The Wall Street Journal reports the FCC will propose new rules on Thursday that will " allow broadband providers to give some traffic preferential treatment." Reuters reports the FCC will vote on the new rules on May 15.
Now, things are not as bad as they sound. (Or not as bad as they could be, anyway.) Any deals between content companies and ISPs will require FCC approval, and ISPs can't block or discriminate traffic in any way. So strictly speaking, content companies can pay for a bump, or a shortcut, that delivers their content at faster speeds, but ISPs cannot slow down competitors. This is an important point, though some net neutrality activists might argue that there's really no distinction there. He who pays the most, gets the best treatment.
The WSJ explains how the proposed new neutrality rules will work:
Companies such as Skype or Netflix that offer phone or video services that rely on broadband connections could take advantage of such arrangements by paying the broadband providers to ensure that their traffic reaches consumers without disruption. Those companies would be paying for preferential treatment on the "last mile" of broadband networks that connects directly to consumers' homes. The proposal does not address the separate issue of back-end interconnection or peering between content providers and broadband networks.

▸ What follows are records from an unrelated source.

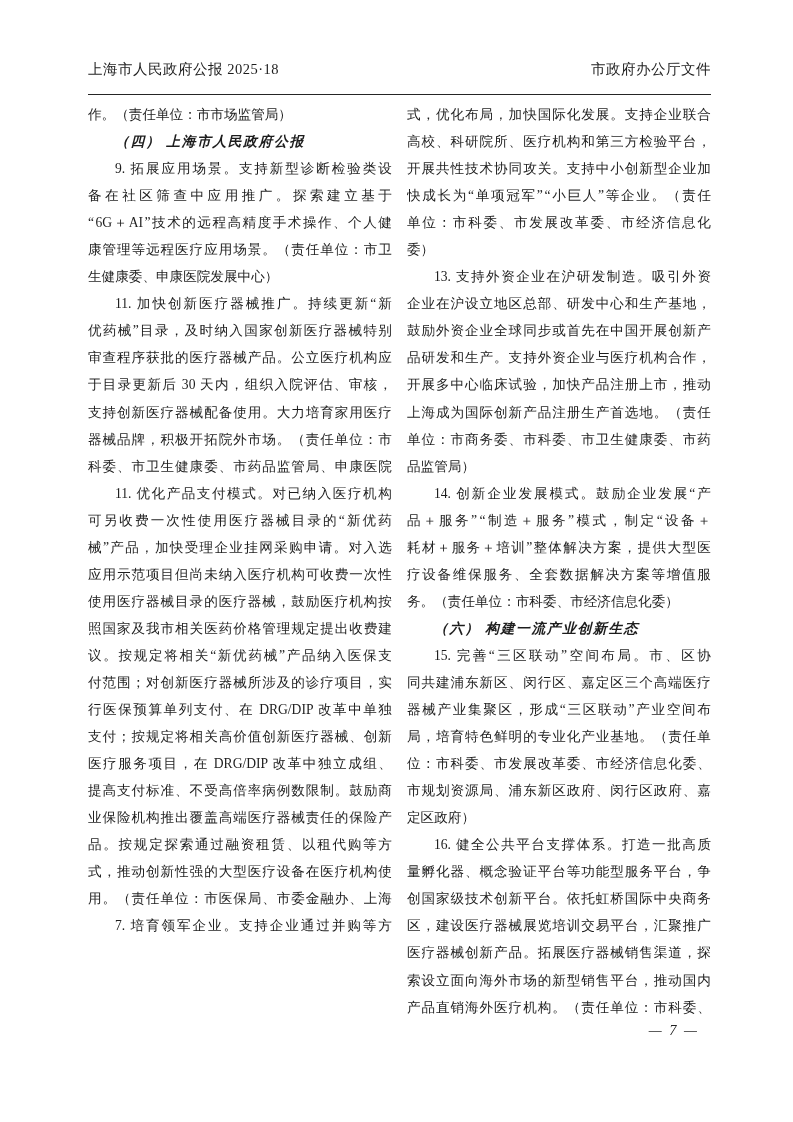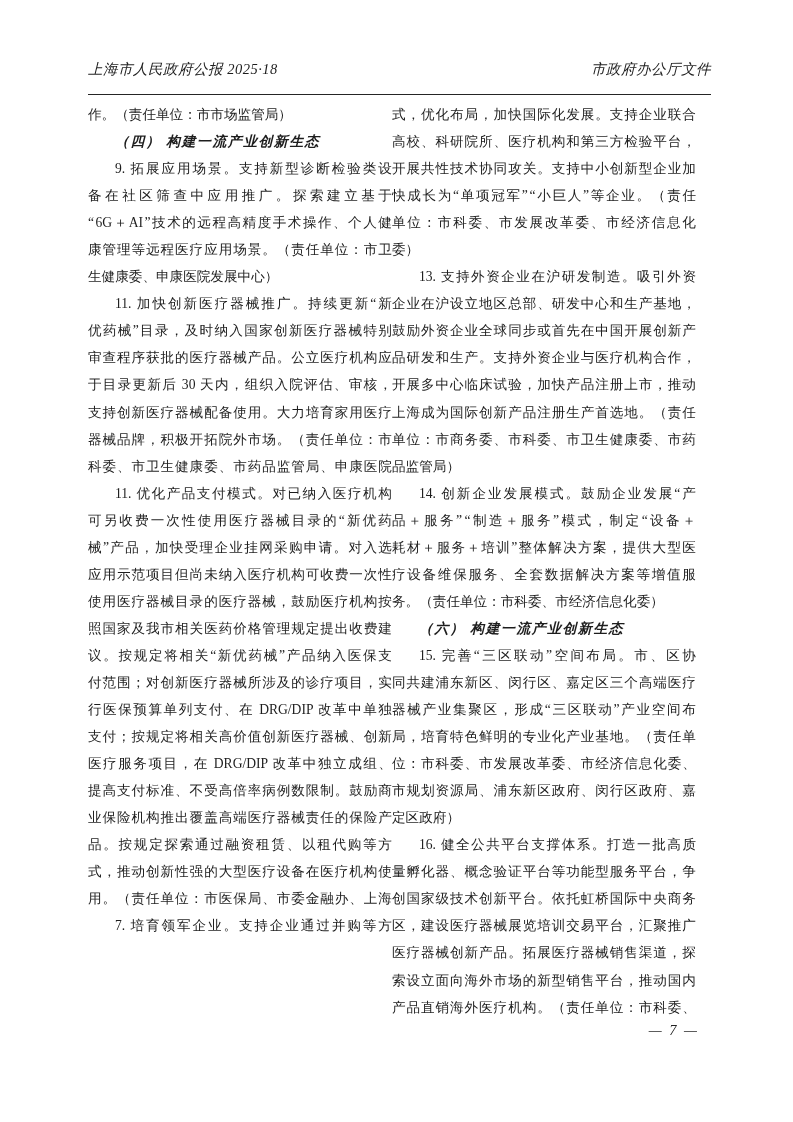--- a/index.html
+++ b/index.html
@@ -8,29 +8,29 @@
     width:793px;height:1122px;
     background:#ffffff;
     font-family:"Liberation Serif","DejaVu Serif",serif;
     color:#1d1d1d;
     margin:0 auto;
     overflow:hidden;
   }
   .header{
     position:absolute;left:88px;width:623px;top:60px;
     display:flex;justify-content:space-between;align-items:flex-end;
-    font-size:14.5px;font-weight:500;letter-spacing:.5px;font-style:italic;
+    font-size:14.5px;font-weight:500;letter-spacing:.5px;
   }
   .rule{
     position:absolute;left:88px;width:623px;top:94px;
     height:0;border-top:1.6px solid #252525;
   }
   .content{
     position:absolute;left:88px;width:623px;top:101px;
-    display:flex;
+    display:flex;justify-content:space-between;
   }
   .col{width:304px;}
   .line{
     height:27.05px;line-height:27.05px;
     font-size:13.6px;
     overflow:hidden;
     letter-spacing:0;
   }
   .line.flexjust{
     display:flex;justify-content:space-between;
@@ -55,21 +55,21 @@
 
 <div class="page">
   <div class="header">
     <span>上海市人民政府公报 2025·18</span>
     <span>市政府办公厅文件</span>
   </div>
   <div class="rule"></div>
   <div class="content">
     <div class="col">
         <div class="line plain">作。（责任单位：市市场监管局）</div>
-        <div class="line plain ind head">（四） 构建一流产业创新生态</div>
+        <div class="line plain ind head">（四） 上海市人民政府公报</div>
         <div class="line flexjust ind">
           <span>9. </span>
           <span>拓</span>
           <span>展</span>
           <span>应</span>
           <span>用</span>
           <span>场</span>
           <span>景</span>
           <span>。</span>
           <span>支</span>

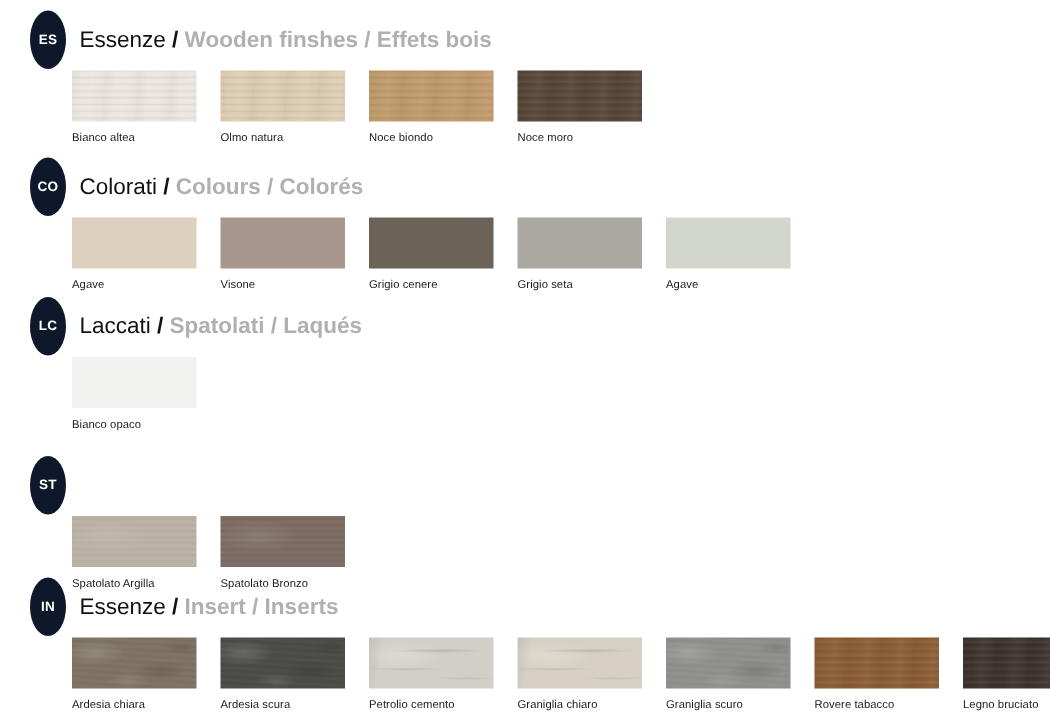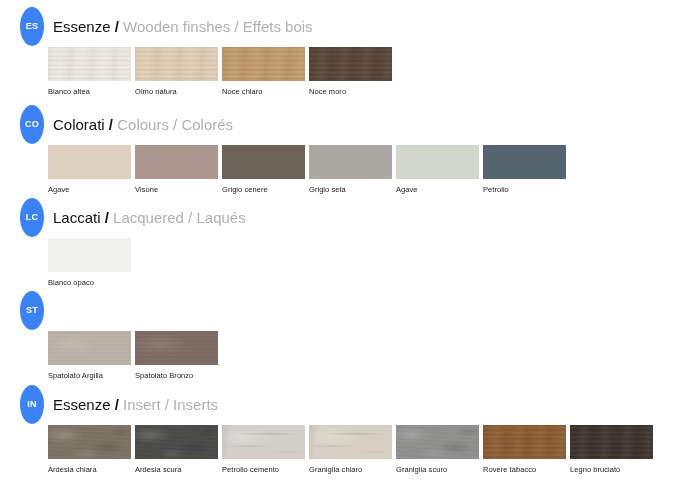--- a/index.html
+++ b/index.html
@@ -24,21 +24,21 @@
   .sec-head {
     display: flex;
     align-items: center;
     height: 24px;
     padding-left: 20px;
   }
   .badge {
     width: 24px;
     height: 39px;
     border-radius: 50%;
-    background: #3b82f6;
+    background: #0f172a;
     color: #ffffff;
     font-size: 9px;
     font-weight: bold;
     letter-spacing: 0.2px;
     display: flex;
     align-items: center;
     justify-content: center;
     flex: 0 0 auto;
   }
   .sec-title {
@@ -50,32 +50,32 @@
   .sec-title .it {
     font-weight: normal;
     color: #111111;
   }
   .sec-title .sl {
     font-weight: bold;
     color: #111111;
   }
   .sec-title .tr {
     color: #b0b0b0;
-    font-weight: normal;
+    font-weight: bold;
   }
 
   
   .row {
     display: flex;
     padding-left: 48px;
     margin-top: 9px;
   }
   .cell {
     width: 83px;
-    margin-right: 4px;
+    margin-right: 16px;
     flex: 0 0 auto;
   }
   .sw {
     width: 83px;
     height: 34px;
     position: relative;
     overflow: hidden;
   }
   .lbl {
     margin-top: 6px;
@@ -170,21 +170,21 @@
         <div class="cell">
           <div class="sw tex-wood" style="background: rgb(236, 231, 223);"></div>
           <div class="lbl">Bianco altea</div>
         </div>
         <div class="cell">
           <div class="sw tex-wood" style="background: rgb(223, 205, 180);"></div>
           <div class="lbl">Olmo natura</div>
         </div>
         <div class="cell">
           <div class="sw tex-wood" style="background: rgb(192, 154, 107);"></div>
-          <div class="lbl">Noce chiaro</div>
+          <div class="lbl">Noce biondo</div>
         </div>
         <div class="cell">
           <div class="sw tex-wood" style="background: rgb(88, 68, 55);"></div>
           <div class="lbl">Noce moro</div>
         </div>
       </div>
     </div>
     <div class="section" style="position: absolute; left: 0px; top: 112px; width: 700px;">
       <div class="sec-head">
         <div class="badge">CO</div>
@@ -204,39 +204,35 @@
           <div class="lbl">Grigio cenere</div>
         </div>
         <div class="cell">
           <div class="sw " style="background: rgb(171, 168, 161);"></div>
           <div class="lbl">Grigio seta</div>
         </div>
         <div class="cell">
           <div class="sw " style="background: rgb(211, 214, 202);"></div>
           <div class="lbl">Agave</div>
         </div>
-        <div class="cell">
-          <div class="sw " style="background: rgb(85, 101, 112);"></div>
-          <div class="lbl">Petrolio</div>
-        </div>
       </div>
     </div>
     <div class="section" style="position: absolute; left: 0px; top: 205px; width: 700px;">
       <div class="sec-head">
         <div class="badge">LC</div>
-        <div class="sec-title"><span class="it">Laccati</span> <span class="sl">/</span> <span class="tr">Lacquered / Laqués</span></div>
+        <div class="sec-title"><span class="it">Laccati</span> <span class="sl">/</span> <span class="tr">Spatolati / Laqués</span></div>
       </div>
       <div class="row">
         <div class="cell">
           <div class="sw " style="background: rgb(241, 241, 239);"></div>
           <div class="lbl">Bianco opaco</div>
         </div>
       </div>
     </div>
-    <div class="section" style="position: absolute; left: 0px; top: 298px; width: 700px;">
+    <div class="section" style="position: absolute; left: 0px; top: 311px; width: 700px;">
       <div class="sec-head">
         <div class="badge">ST</div>
       </div>
       <div class="row">
         <div class="cell">
           <div class="sw tex-plaster" style="background: rgb(186, 177, 163);"></div>
           <div class="lbl">Spatolato Argilla</div>
         </div>
         <div class="cell">
           <div class="sw tex-plaster" style="background: rgb(123, 106, 97);"></div>

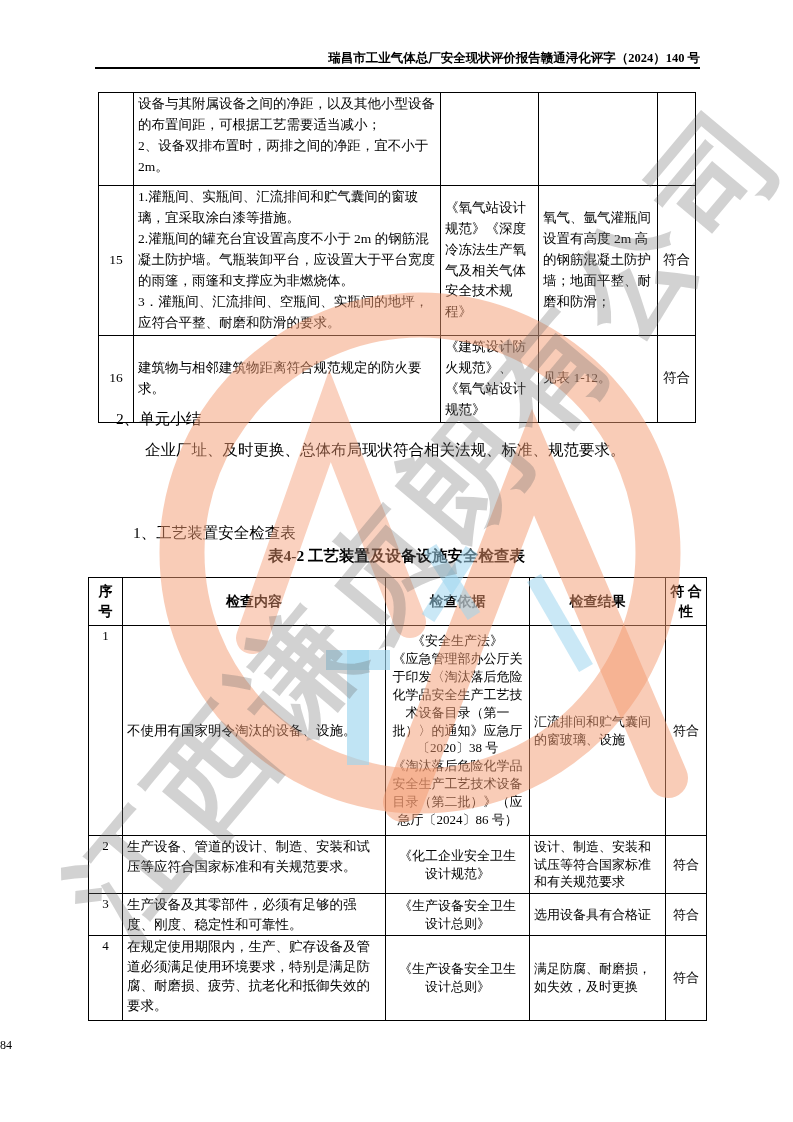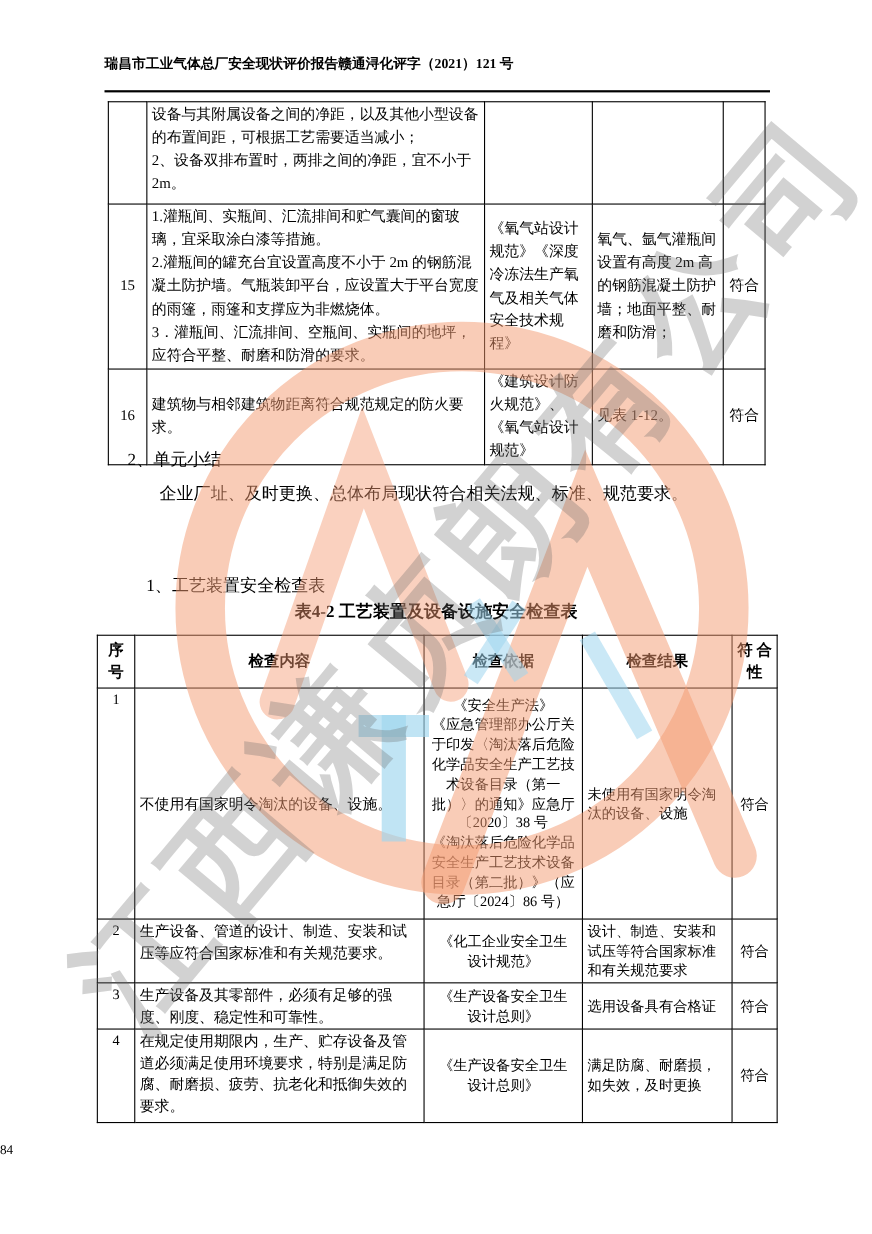--- a/index.html
+++ b/index.html
@@ -3,22 +3,22 @@
 <meta charset="utf-8">
 <style>
   html,body{margin:0;padding:0;background:#888;}
   .page{
     position:relative;width:793px;height:1122px;margin:0 auto;background:#ffffff;
     font-family:"Liberation Serif","DejaVu Serif",serif;color:#000;overflow:hidden;
   }
   
   .doc-header{
     position:absolute;left:95px;top:50px;width:605px;display:flex;
-    justify-content:flex-start;align-items:flex-end;
-    border-bottom:2px solid #000;padding-bottom:15px;
+    justify-content:flex-end;align-items:flex-end;
+    border-bottom:2px solid #000;padding-bottom:0;
     font-size:12.5px;font-weight:bold;font-family:Liberation Serif, serif;
   }
   
   table{border-collapse:collapse;table-layout:fixed;position:absolute;background:transparent;}
   td{border:1px solid #000;padding:1px 4px;vertical-align:middle;word-break:break-all;}
   .t1{left:98px;top:92px;width:597px;font-size:13.5px;line-height:1.55;}
   .t2{left:88px;top:577px;width:618px;font-size:13px;line-height:1.38;}
   .pre{white-space:pre-line;}
   .ctr{text-align:center;}
   .top{vertical-align:top;}
@@ -51,21 +51,21 @@
 </style>
 </head>
 <body>
 
 <div class="page">
 
   <div class="content-layer">
 
     <div class="doc-header">
       <span>瑞昌市工业气体总厂安全现状评价报告</span>
-      <span>赣通浔化评字（2021）121 号</span>
+      <span>赣通浔化评字（2024）140 号</span>
     </div>
 
     <table class="t1">
       <colgroup>
         <col style="width:35px">
           <col style="width:307px">
           <col style="width:98px">
         <col style="width:119px">
           <col style="width:38px">
       </colgroup>
@@ -126,21 +126,21 @@
         <td class="hdr">检查结果</td>
         <td class="hdr pre">符 合
 性</td>
       </tr>
       <tr style="height:210px">
         <td class="ctr top">1</td>
         <td class="content-cell">不使用有国家明令淘汰的设备、设施。</td>
         <td class="pre ctr">《安全生产法》
 《应急管理部办公厅关于印发〈淘汰落后危险化学品安全生产工艺技术设备目录（第一批）〉的通知》应急厅〔2020〕38 号
 《淘汰落后危险化学品安全生产工艺技术设备目录（第二批）》（应急厅〔2024〕86 号）</td>
-        <td>未使用有国家明令淘汰的设备、设施</td>
+        <td>汇流排间和贮气囊间的窗玻璃、设施</td>
         <td class="ctr">符合</td>
       </tr>
       <tr style="height:58px">
         <td class="ctr top">2</td>
         <td class="content-cell top">生产设备、管道的设计、制造、安装和试压等应符合国家标准和有关规范要求。</td>
         <td class="pre ctr">《化工企业安全卫生
 设计规范》</td>
         <td>设计、制造、安装和试压等符合国家标准和有关规范要求</td>
         <td class="ctr">符合</td>
       </tr>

So this isn't exactly the nightmare scenario Internet cowboys have feared, but it's certainly a step away from the "open and free" Internet your nerdier friends ready to take up arms to protect. A federal court ruling in January struck down the FCC's existing net neutrality laws for being shabbily constructed, prompting this newest reform. ISPs like Verizon have fought for the right to package and sell Internet traffic to the highest bidder, but so far the greater public and the FCC both vehemently oppose that scheme. This is a slight compromise for both sides.